That's kind of like putting the cart before the horse; it's not the features of OpenGL that moves hardware forward, it's the hardware that moves OpenGL forward. For this to be possible, those who are interested in the new features need to be able to try them out. That there is an established extension mechanism instead of everyone doing it in an ad-hoc way is good.
That's the ideal world scenario.
The real world scenario - and we just need to look back at OpenGL history with buffer objects and low-level shading - is that vendor extensions just mean that each vendor ends up implementing it's own extension that's not necessarily compatible with, or even remotely similar to, other vendors'. I.e. in practical terms it's effectively identical to "everyone doing it in an ad-hoc way".

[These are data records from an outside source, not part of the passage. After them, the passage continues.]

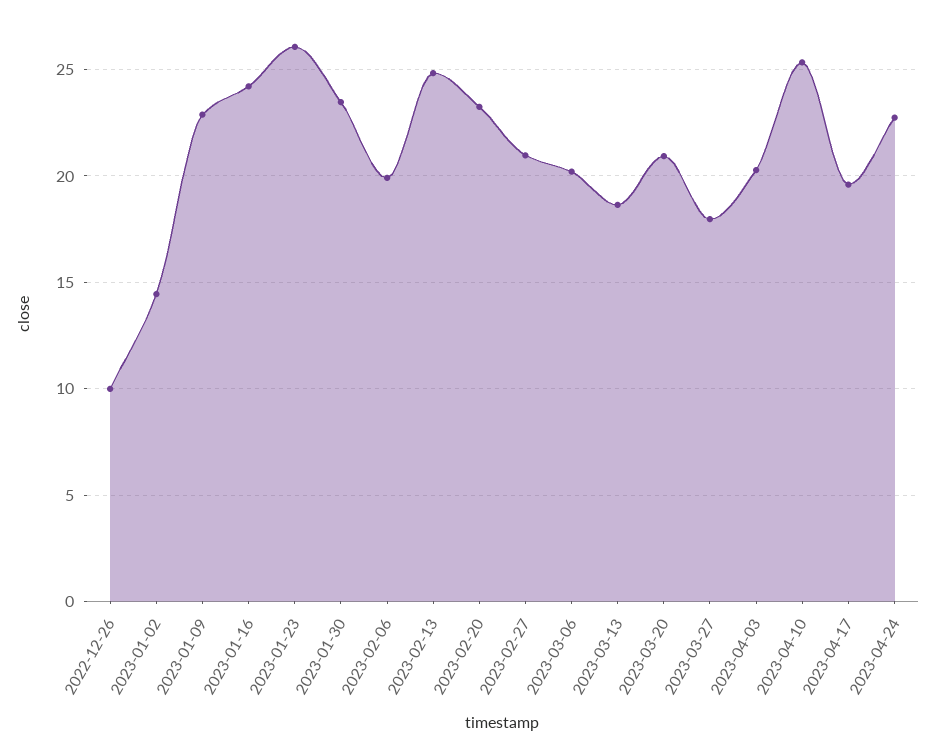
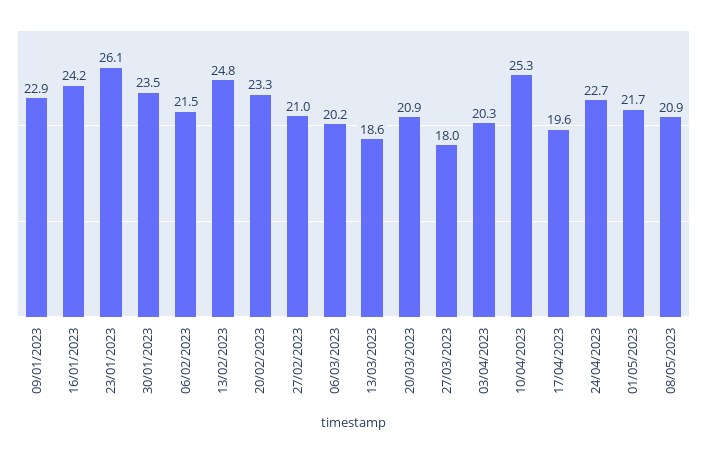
2022-12-26: 10 -> none
2023-01-02: 14.5 -> none
2023-02-06: 20 -> 21.5
01/05/2023: none -> 21.7
08/05/2023: none -> 20.9

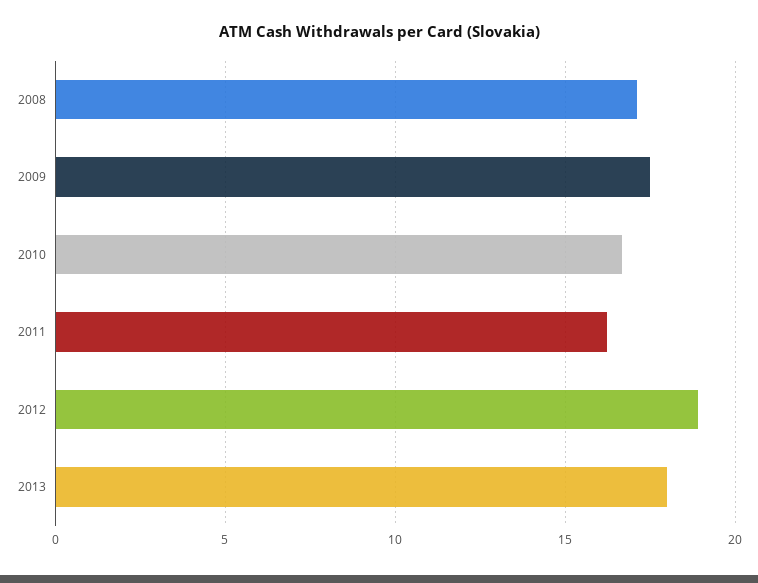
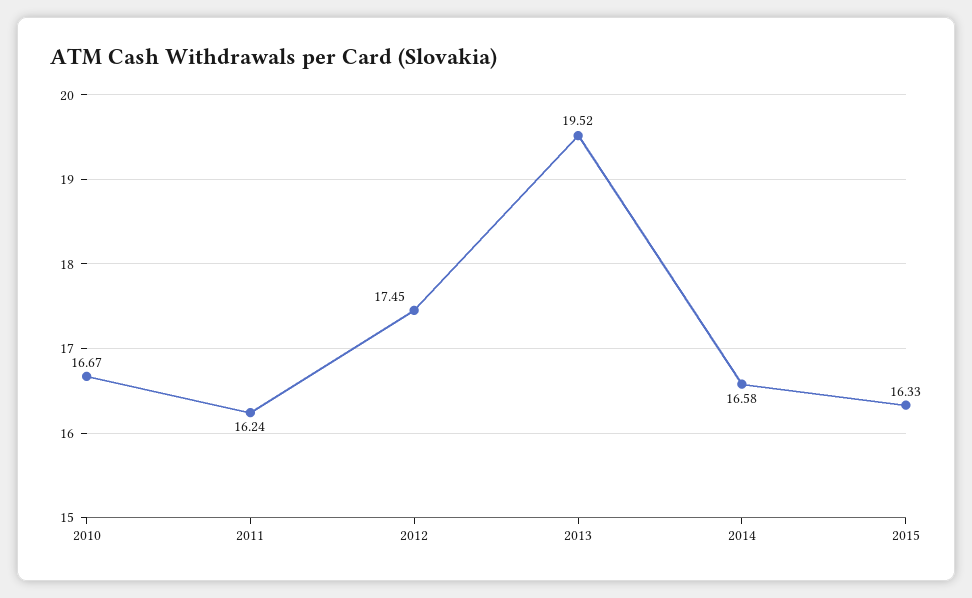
2008: 17 -> none
2009: 17.5 -> none
2012: 19 -> 17.45
2013: 18 -> 19.52
2014: none -> 16.58
2015: none -> 16.33

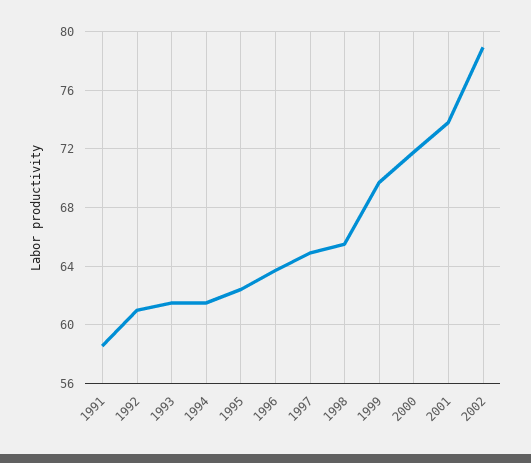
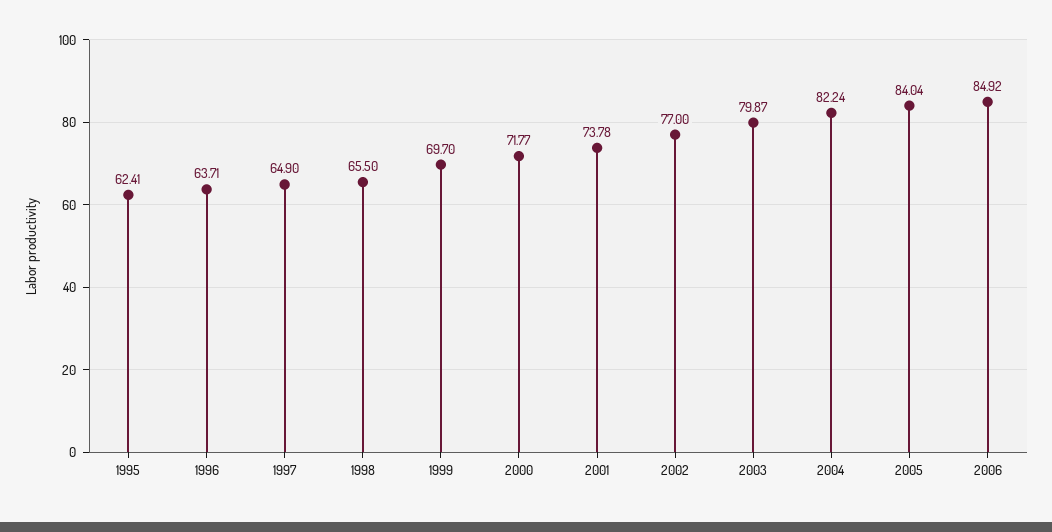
1991: 58.5 -> none
1992: 61 -> none
1993: 61.5 -> none
1994: 61.5 -> none
2002: 79 -> 77
2003: none -> 79.87
2004: none -> 82.24
2005: none -> 84.04
2006: none -> 84.92

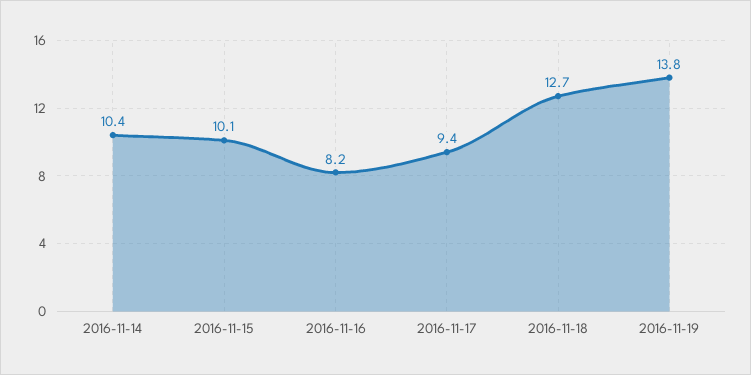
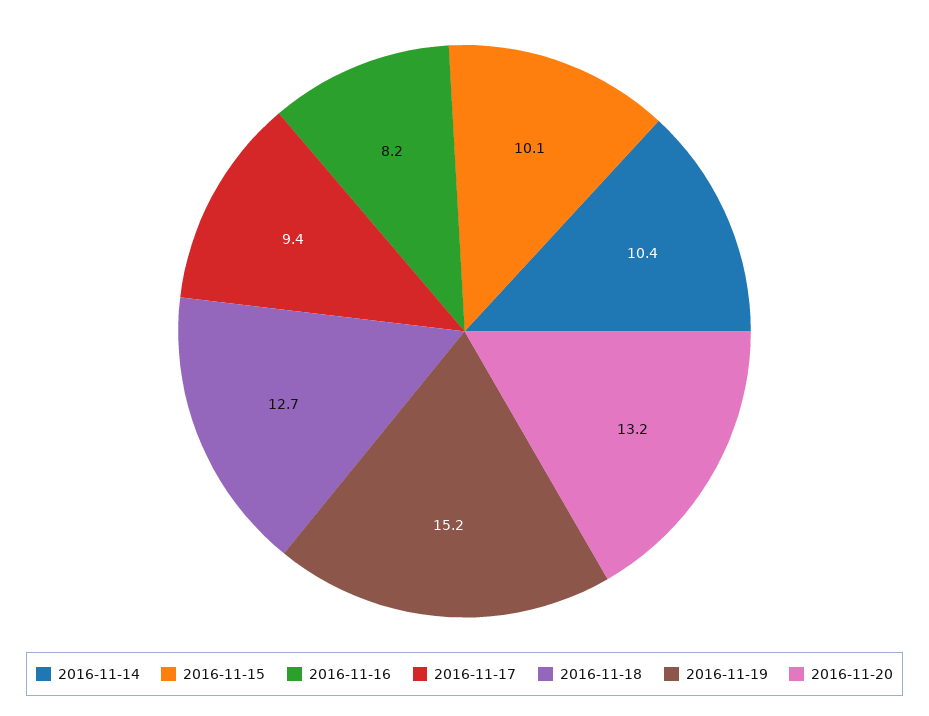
2016-11-19: 13.8 -> 15.2
2016-11-20: none -> 13.2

I think the point is that allowing vendor specific extensions allows for vendors to go "out in a tangent" too much, which could hamper standardization of such extensions in the future.
Yes, this, but also the fact that these tangents are not necessarily even the same. Vendor A may go off on tangent X, meanwhile vendor B goes off on tangent Y, and when time comes to pull X and Y back into a standardized ARB extension it just hampers the whole standardization process and we get two+ years of a committee doing what committees do best.
In practical terms, vendor extensions are really good for one target audience only: those who want to write techdemos that target one hardware generation from one vendor only. In a shipping application that is going to be used by real end-users with a variety of different hardware, you almost certainly want a single standardized code-path to take, and you almost certainly prefer that vendors invest time and effort in making that code-path as robust and efficient as possible.
The recent OpenGL evolution of a new minor version each year with a major version bump reflecting (roughly) a new generation of hardware is a good move in the right direction but I don't think the minor version bump is happening often enough. Every 6 months would be more like it, especially given the pace at which hardware evolves these days.